Restringido
Qué decir de alguien con el que no bebí
Sólo conocí a Alvite por lo que escribía, y eso es mucho o es poco, según se mire: los que nos ganamos la vida juntando palabras tenemos la curiosa tendencia a ocultarnos tras el estilo como los políticos se esconden en el humo de sus promesas. Me pidió un epílogo para «Lilas en un prado negro» (Ézaro), lo escribí, dije en la presentación del libro que para mí era un honor casi erótico rozar mis líneas con las suyas, esencialmente porque a mí me gustan mucho los escritores que escriben contra sí mismos, y él había llegado tan a fondo en el desprestigio de su personaje (y si no llegó a más fue por desidia) y en la maceración de sus más tristes y crueles momentos (reales o ficticios) que a veces, después de leer una de sus columnas, me entraban ganas de coger el tren y largarme a Santiago a beber con él unos cuantos gin-tonics, en silencio, naturalmente.
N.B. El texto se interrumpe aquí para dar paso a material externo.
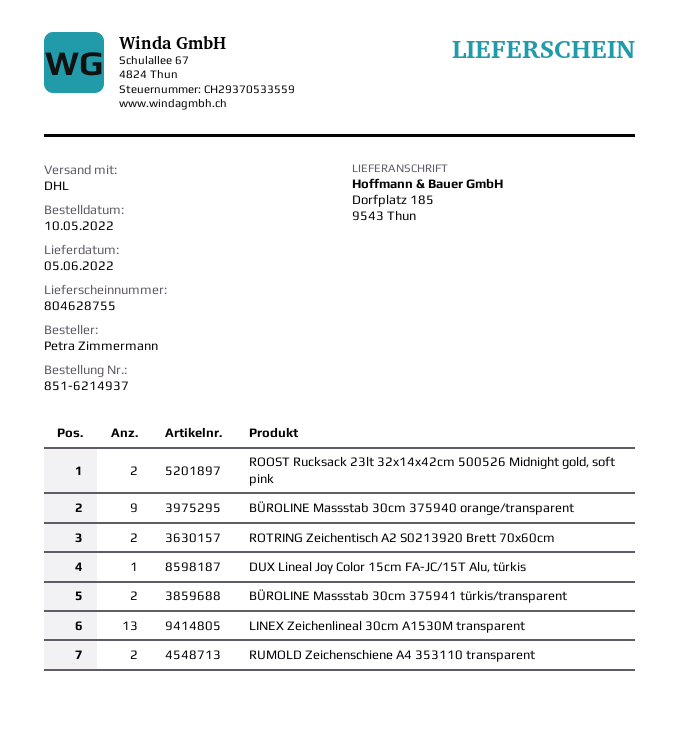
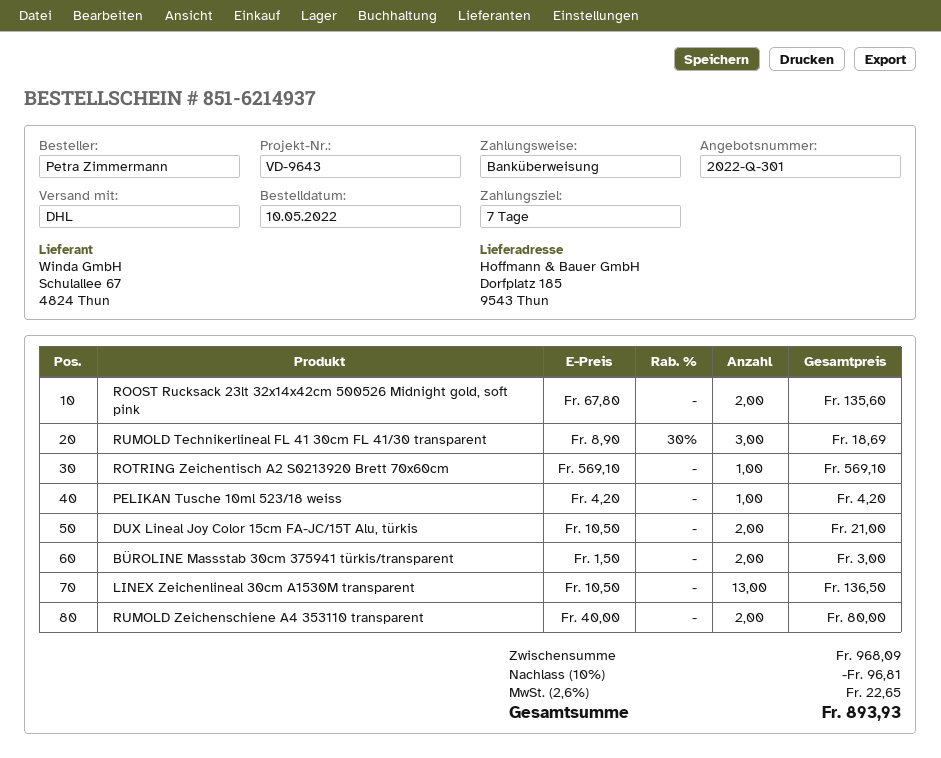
BÜROLINE Massstab 30cm 375940 orange/transparent: 9 -> none
ROTRING Zeichentisch A2 S0213920 Brett 70x60cm: 2 -> 1
DUX Lineal Joy Color 15cm FA-JC/15T Alu, türkis: 1 -> 2
RUMOLD Technikerlineal FL 41 30cm FL 41/30 transparent: none -> 3
PELIKAN Tusche 10ml 523/18 weiss: none -> 1

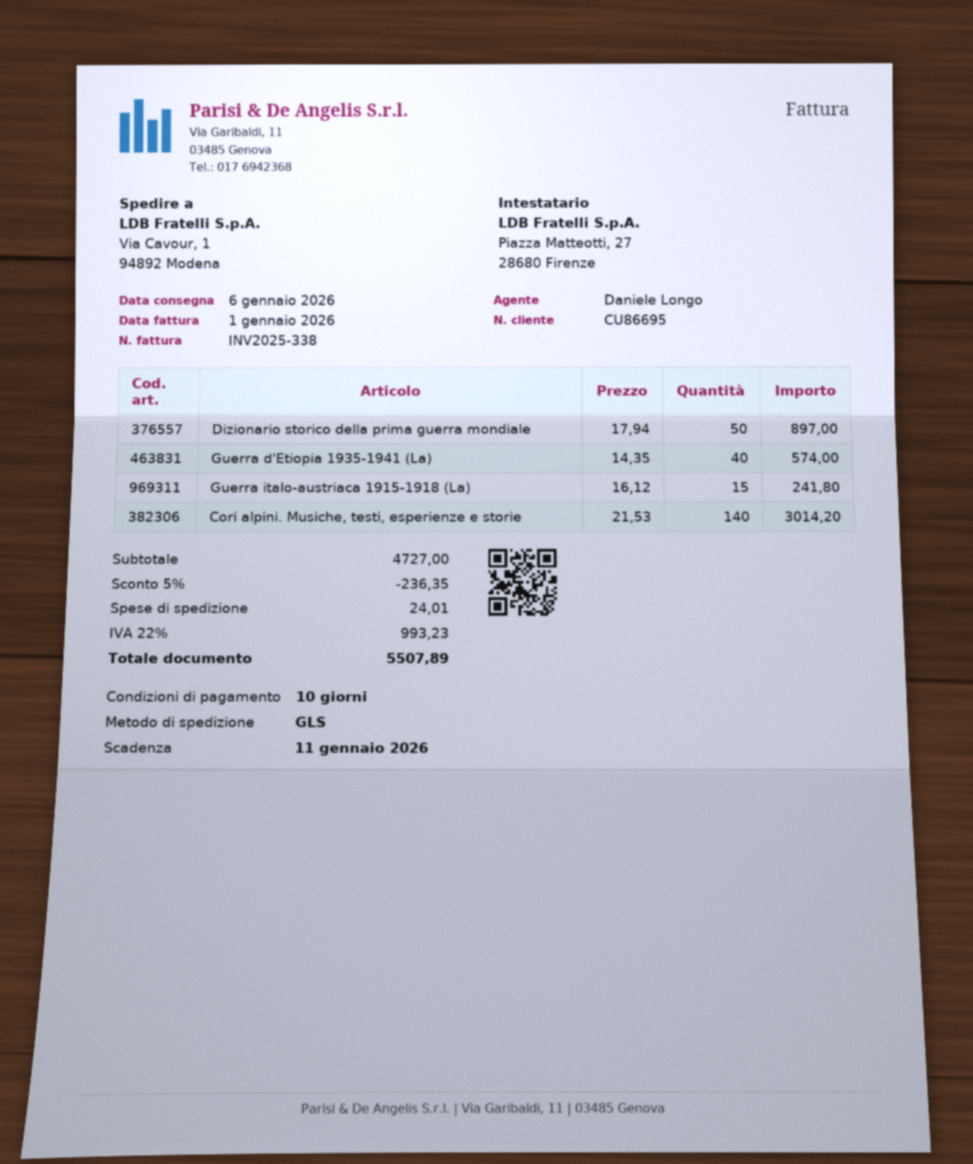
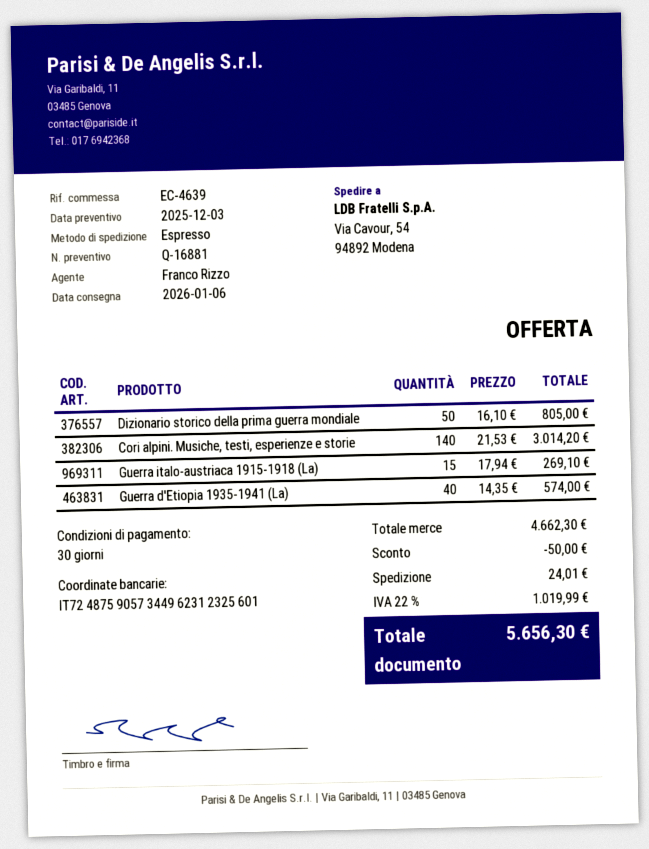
payment terms: 10 days -> 30 days
sales rep: Daniele Longo -> Franco Rizzo
shipping method: GLS -> express
ship to: Via Cavour, 1, 94892 Modena -> Via Cavour, 54, 94892 Modena
Dizionario storico della prima guerra mondiale: 50 x 17.94 = 897.00 -> 50 x 16.10 = 805.00
Guerra italo-austriaca 1915-1918 (La): 15 x 16.12 = 241.80 -> 15 x 17.94 = 269.10
subtotal: 4727.00 -> 4662.30
discount: 236.35 -> 50.00
tax: 22% = 993.23 -> 22% = 1019.99
total: 5507.89 -> 5656.30

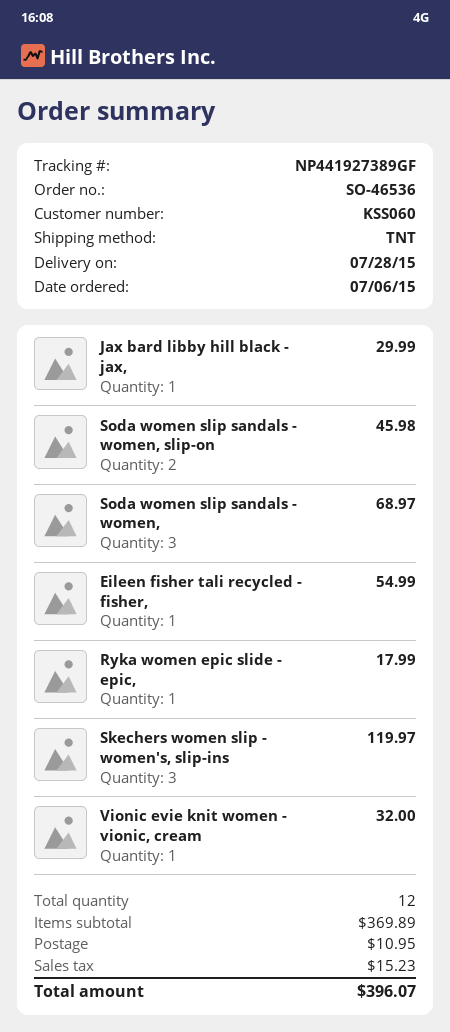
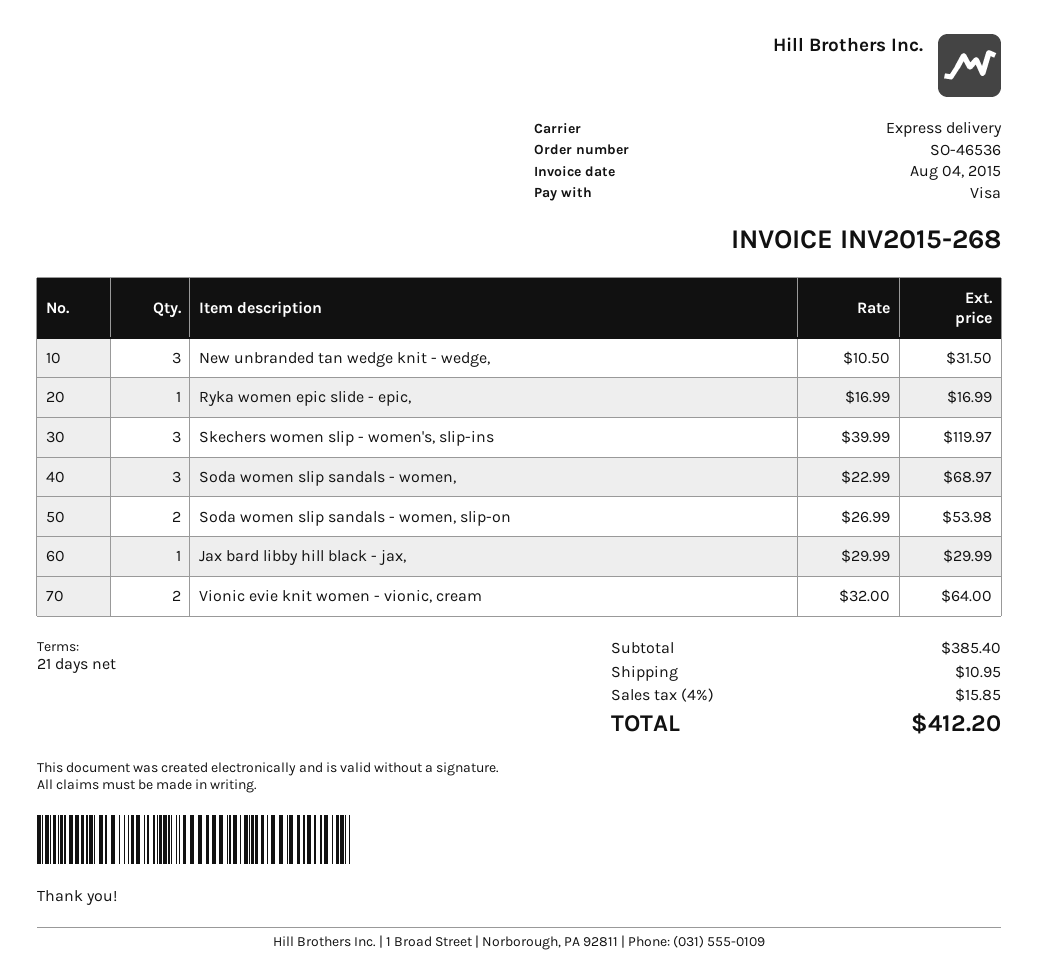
shipping method: TNT -> express
Soda women slip sandals - women, slip-on: 2 for 45.98 -> 2 for 53.98
Eileen fisher tali recycled - fisher,: 1 for 54.99 -> none
Ryka women epic slide - epic,: 1 for 17.99 -> 1 for 16.99
Vionic evie knit women - vionic, cream: 1 for 32.00 -> 2 for 64.00
New unbranded tan wedge knit - wedge,: none -> 3 for 31.50
subtotal: 369.89 -> 385.40
tax: 15.23 -> 15.85
total: 396.07 -> 412.20

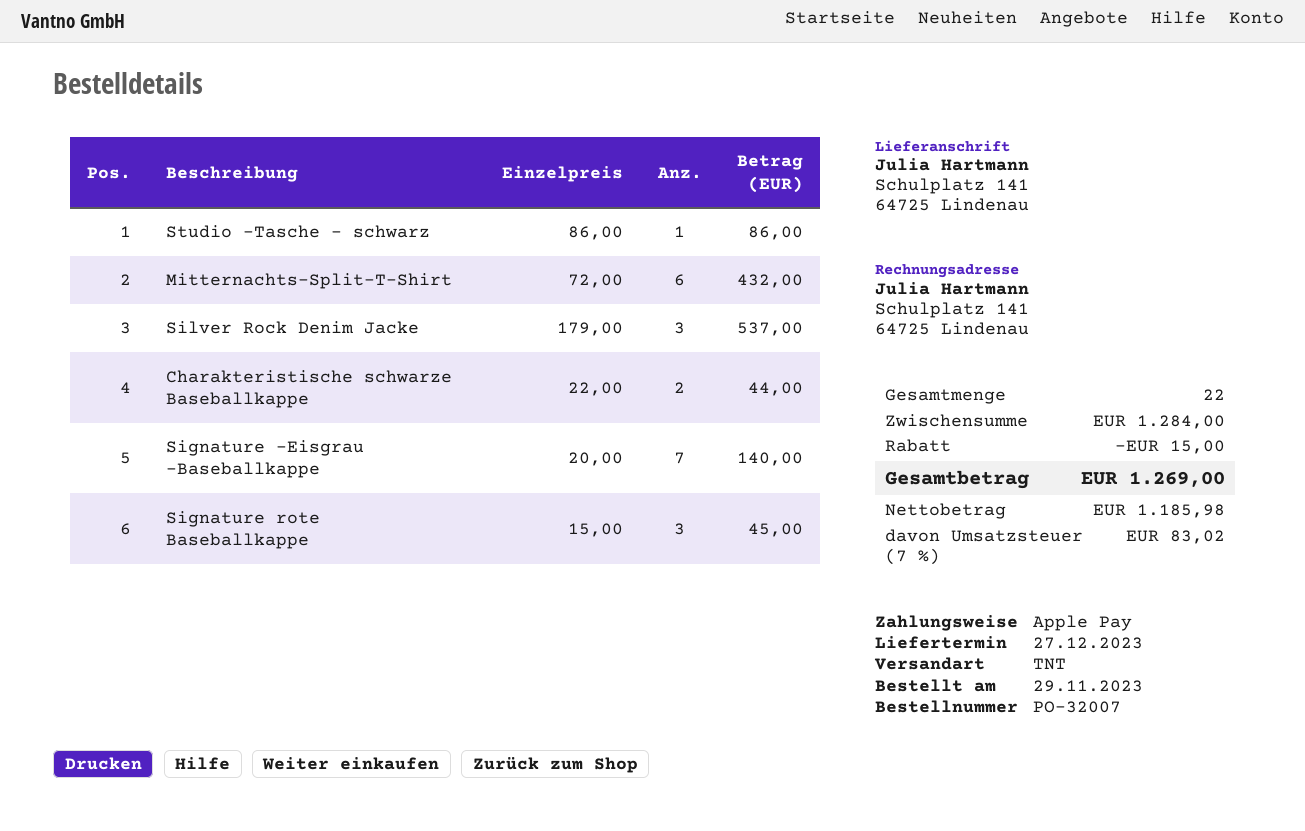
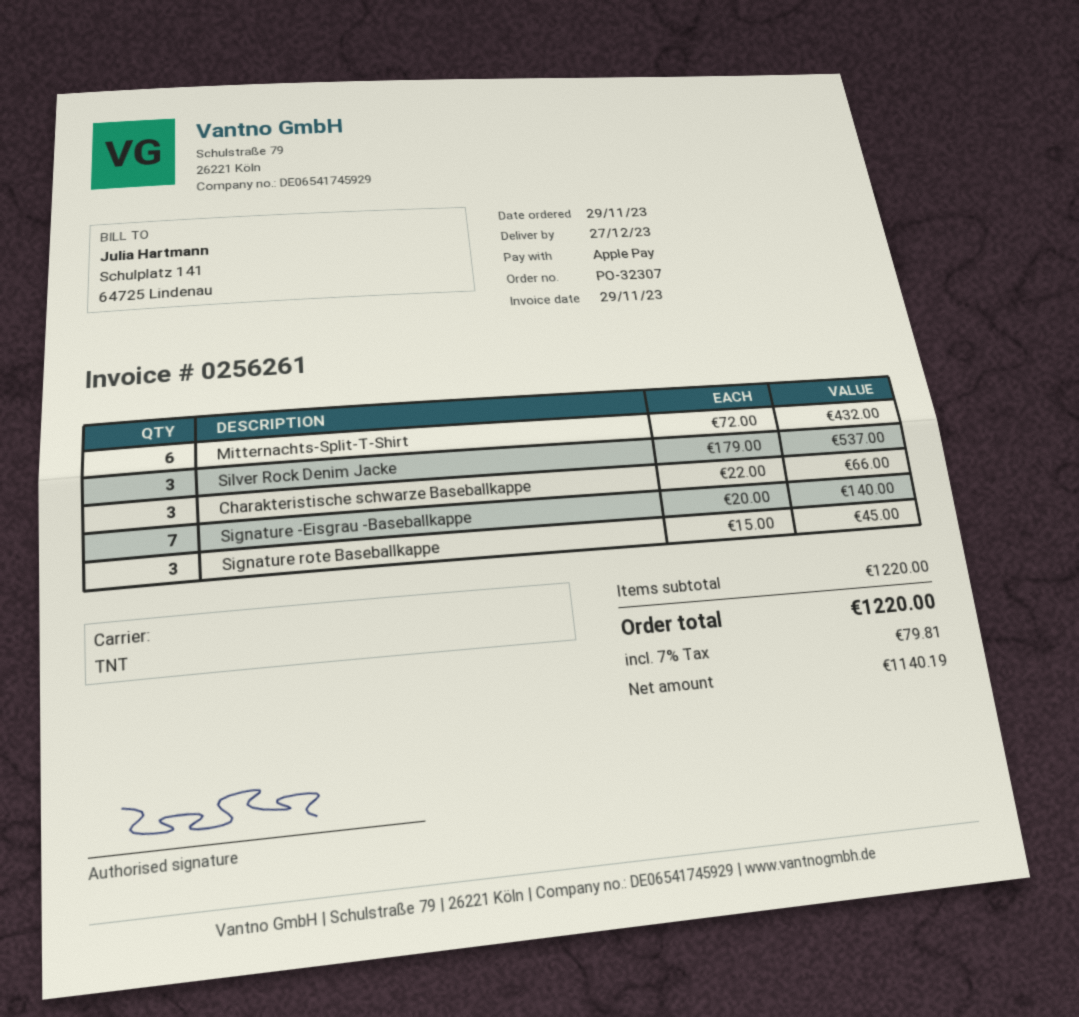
order number: PO-32007 -> PO-32307
Studio -Tasche - schwarz: 1 x 86.00 = 86.00 -> none
Charakteristische schwarze Baseballkappe: 2 x 22.00 = 44.00 -> 3 x 22.00 = 66.00
subtotal: 1284.00 -> 1220.00
discount: 15.00 -> none
net: 1185.98 -> 1140.19
tax: 7% = 83.02 -> 7% = 79.81
total: 1269.00 -> 1220.00

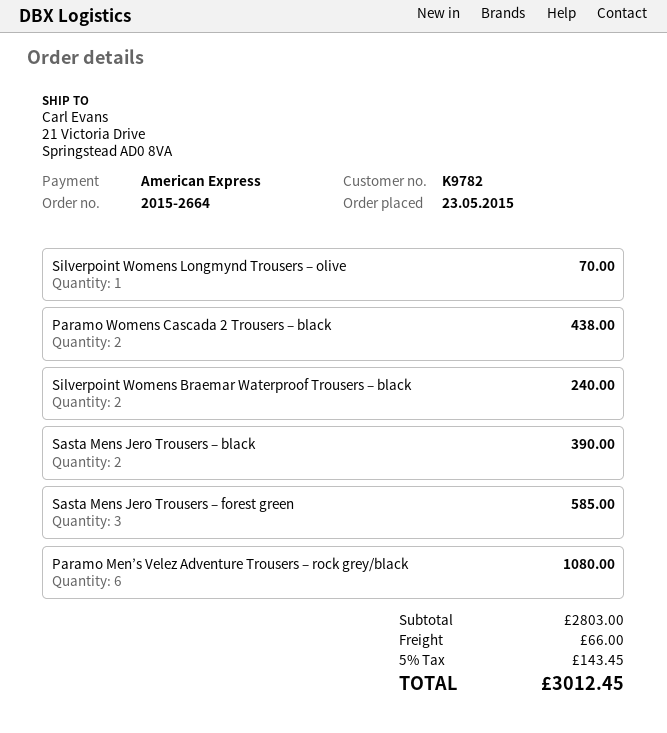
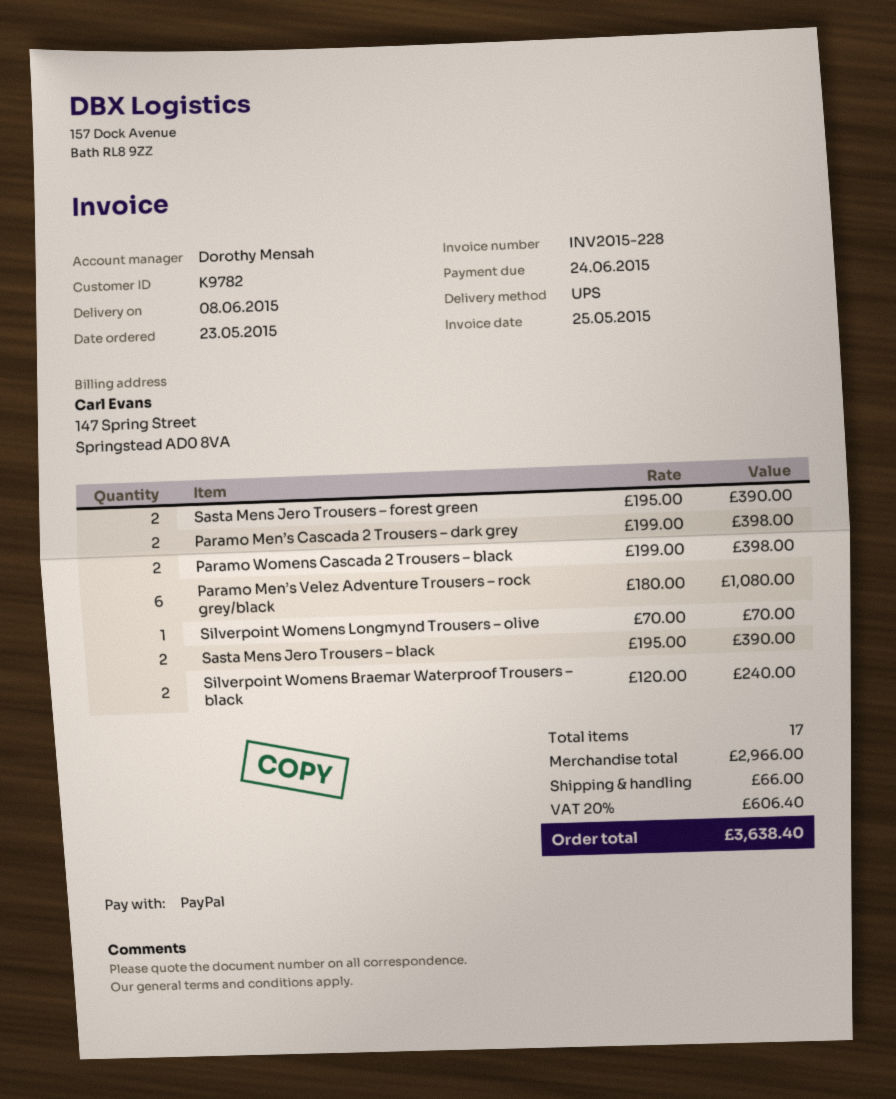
payment method: American Express -> PayPal
Paramo Womens Cascada 2 Trousers – black: 2 for 438.00 -> 2 for 398.00
Sasta Mens Jero Trousers – forest green: 3 for 585.00 -> 2 for 390.00
Paramo Men’s Cascada 2 Trousers – dark grey: none -> 2 for 398.00
subtotal: 2803.00 -> 2966.00
tax: 5% = 143.45 -> 20% = 606.40
total: 3012.45 -> 3638.40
Es muy difícil escribir de alguien con el que no se ha bebido. La única vez que nos vimos, después de la presentación de su libro en la Asociación de la Prensa, caímos en una terraza de la calle Velázquez, él pidió una infusión y yo un vino blanco y tuve la impresión de que quería irse nada más sentarse, como si le urgiera olvidarse cuanto antes de los aplausos y las lisonjas del personal, de los abrazos de terciopelo de las fans, de la pequeña gloria de aquella tarde. Él prefería las derrotas. Me hubiera gustado decirle que, sin conocerlo, le consideraba un miembro muy querido de la familia bohemia, canalla y talentosa que uno elige para andar un poco menos cojo por la vida. No se lo dije por miedo a parecerle sentimental y, por tanto, indigno de compartir con él un rincón oscuro en la barra del Savoy. Se fue enseguida, efectivamente, y yo me quedé con las ganas de reventar la noche de Madrid cogido de su brazo, aun a costa de dejar mi maltrecho hígado en el intento.
Así no se pueden escribir unas buenas líneas de nadie. Así que imagino que Alvite fue muchas cosas y sus contrarios: niebla y luz, descalabro y verticalidad, ruina y arquitectura, pesimismo radical y alegrías muy disfrazadas de inapetencias, escepticismo esplendoroso y, a veces, una chispa de esperanza disimulada entre las manchas de una gabardina muy usada o en la sábana manchada de semen después de una noche desatada con la chica de la maleta en la puerta. La melancolía envuelta en una sonrisa cínica de un mundo propio y poco accesible en el que sólo se hacía sombra él mismo. En fin, un tipo que escribía brillantes y sorprendentes frases como latigazos, frías como un cuchillo de hielo mojado en un dry martini, en servilletas de papel, en posavasos, sentado al fondo de la barra de un bar solitario, haciendo méritos para un cuadro de Edward Hopper y maldiciendo siempre la fugacidad de la noche, vengándose de las vidas que no había vivido e incluso de las que sí había vivido.
Qué vas a esperar de un tipo que una noche escribió que de la muerte sólo le preocupaba si podría aguantar mucho tiempo en la misma postura.